Based on the findings of [Dr B]’s report, and on the mostly clear answers the sponsor gave to the Tribunal’s questions and her recall of past events, the Tribunal finds that she is not suffering from Alzheimer’s disease and was not suffering from this condition at the time the visa was applied for. Furthermore, based again on the findings in [Dr B]’s report and on the cogent evidence from the sponsor at hearing, it finds that she has not at any material time suffered from any other condition that would render her unable to understand the obligations of being a sponsor.
Therefore, at the time of application, the applicant was sponsored as required by the legislation and satisfies cl.836.213.
Are the sponsorship requirements met at the time of decision?
Clause 836.227 requires that at the time of decision the sponsorship mentioned in cl.836.213 had been approved by the minister and is still in force.
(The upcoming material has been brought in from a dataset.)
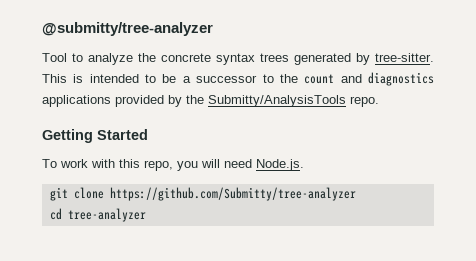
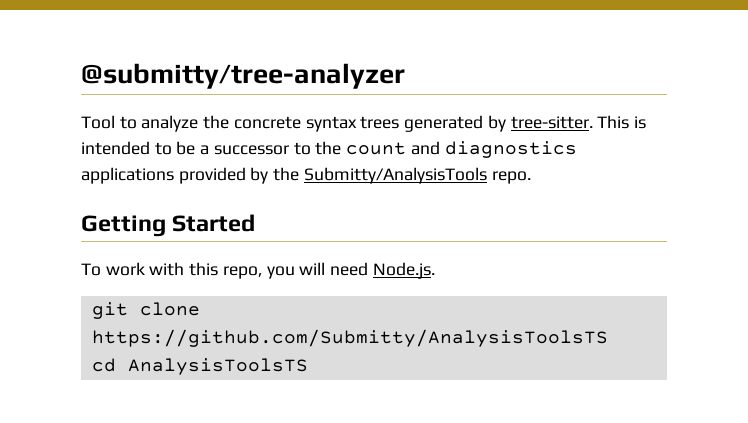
[109,187,356,201] https://github.com/Submitty/tree-analyzer -> [91,329,608,347] https://github.com/Submitty/AnalysisToolsTS
[67,208,146,222] tree-analyzer -> [127,358,308,375] AnalysisToolsTS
In coming to a finding on whether the sponsorship should be approved by the minister, the Tribunal has considered that the sponsor appears to have been cared for by the applicant since when the latter came onshore in 2017, although it notes that it has not made any assessment of the specific carer criteria under r.1.15AA of the Regulations. It has also considered that the applicant is being provided accommodation by the sponsor, who also provides her with money along with her family who live in Vietnam. To the extent that the Tribunal has a discretion to consider relevant matters before approving the sponsorship,[1] it finds that these matters cause it to be satisfied that the sponsorship should be approved.
[1] Babar v Minister for Immigration Citizenship, Migrant Services and Multicultural Affairs [2020] FCAFC 38. The alternative is that, there being no specific limitation placed on the sponsorship by the Regulations, the sponsorship must be approved because the undertakings in r.1.20 are not enforceable.
Lastly, there is no evidence before the Tribunal that the sponsorship has been withdrawn and so the sponsorship remains in force at the time of this decision.
Therefore, at the time of this decision, the applicant satisfies cl.836.227.
For the reasons above, the applicant meets the criteria for a Subclass 836 visa.
DECISION
The Tribunal affirms the decision not to grant the applicant an Other Family (Residence) (Class BU) visa.